It was a bit odd to see a Boston team that has fared so well throughout this postseason give way to L.A. in so many different regards, but that was the story of the finals’ opening game. Zach Lowe of CelticsHub broke down some of the Lakers’ triumphs in greater statistical detail:

It’s a recipe for disaster: giving up a good shooting percentage and allowing
a lot of offensive rebounds. In Game 1, the Lakers shot 48.7 percent from
the floor and rebounded 12 of their 39 misses–an offensive rebounding
rate of about 31 percent. To put that in perspective, only two teams
recorded offensive rebounding rates of better than 30 percent this season–Memphis (31.3) and Detroit (30.3).

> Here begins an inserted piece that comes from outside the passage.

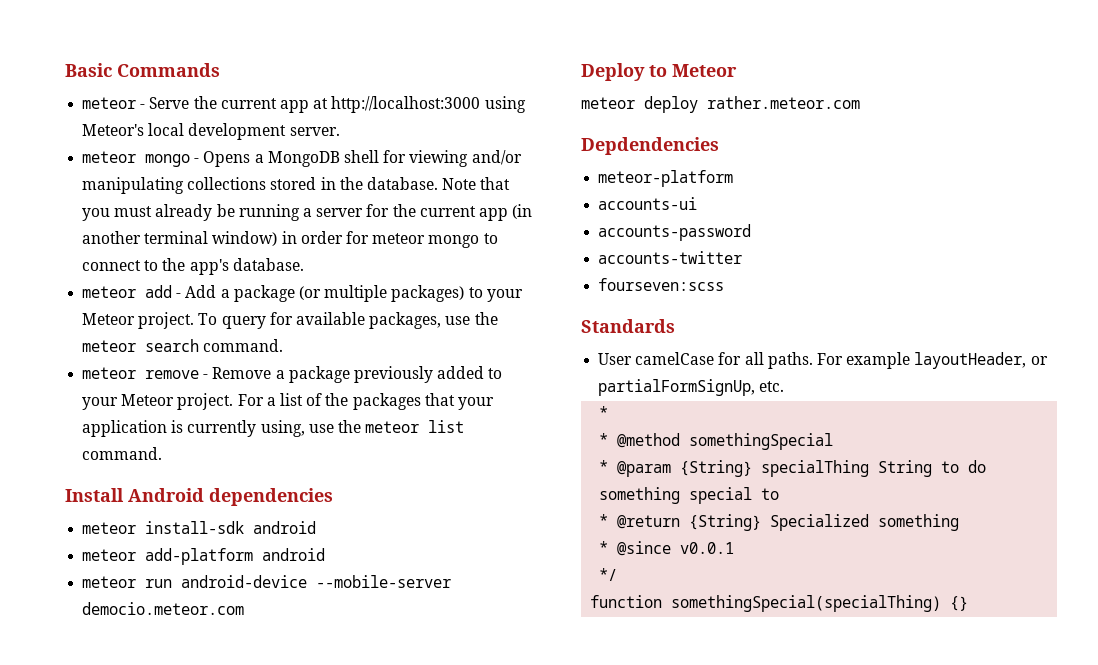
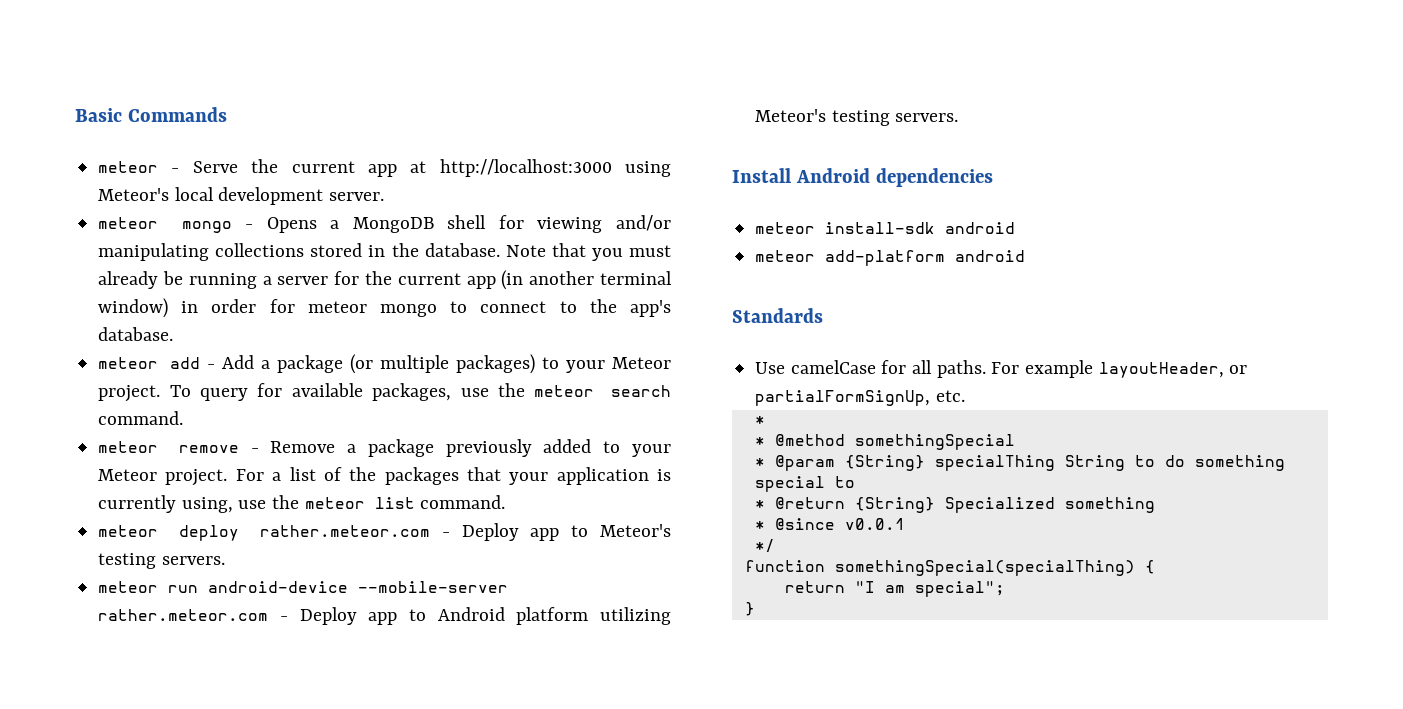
(163, 453) none -> [98,523,671,541] [98,553,225,569] [98,581,509,593] [98,607,671,625] [755,109,959,126] // meteor deploy rather.meteor.com - Deploy app to Meteor's testing servers. // meteor run android-device --mobile-server rather.meteor.com - Deploy app to Android platform utilizing Meteor's testing servers.
[82,575,452,588] [82,602,245,615] [581,63,737,81] [581,96,860,113] [581,137,719,155] [598,170,734,187] [598,197,698,210] [598,224,752,241] [598,251,743,264] [598,278,725,291] // meteor run android-device --mobile-server democio.meteor.com // Deploy to Meteor // meteor deploy rather.meteor.com // Depdendencies // meteor-platform // accounts-ui // accounts-password // accounts-twitter // fourseven:scss -> (1026, 256) none
[598,353,633,365] User -> [755,362,786,374] Use
[950,596,969,611] {} -> [1144,560,1155,574] [784,581,1005,597] [744,602,755,616] { // return "I am special"; // }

So Boston, an elite defense, allowed Los Angeles to shoot well and
dominate the offensive glass. A good team can win when allowing one of
those things to happen, but not both.

How rarely do teams pull off this dubious double against Boston? [It’s only been done in] 24 games out of 304–or about 8 percent of all Celtics
games over the last three seasons. And as you can see, Boston is now
6-18 in those 24 games.

The Los Angeles Lakers accomplished something unusual last night in
decimating Boston’s defense with their shooting and their rebounding,
with much of the latter built on aggressive dribble penetration from
Kobe, Jordan Farmar and others.

As a result, the Lakers posted an offensive efficiency of 113.3 points per 100 possessions, the third highest that Boston has allowed all postseason. The only two lesser defensive performances? The Game 3 decimation at the hands of the Cavaliers in the second round (140.9 points allowed per 100 possessions), and the Magic’s blowout win in Game 5 of the conference finals (120.7 points allowed per 100 possessions).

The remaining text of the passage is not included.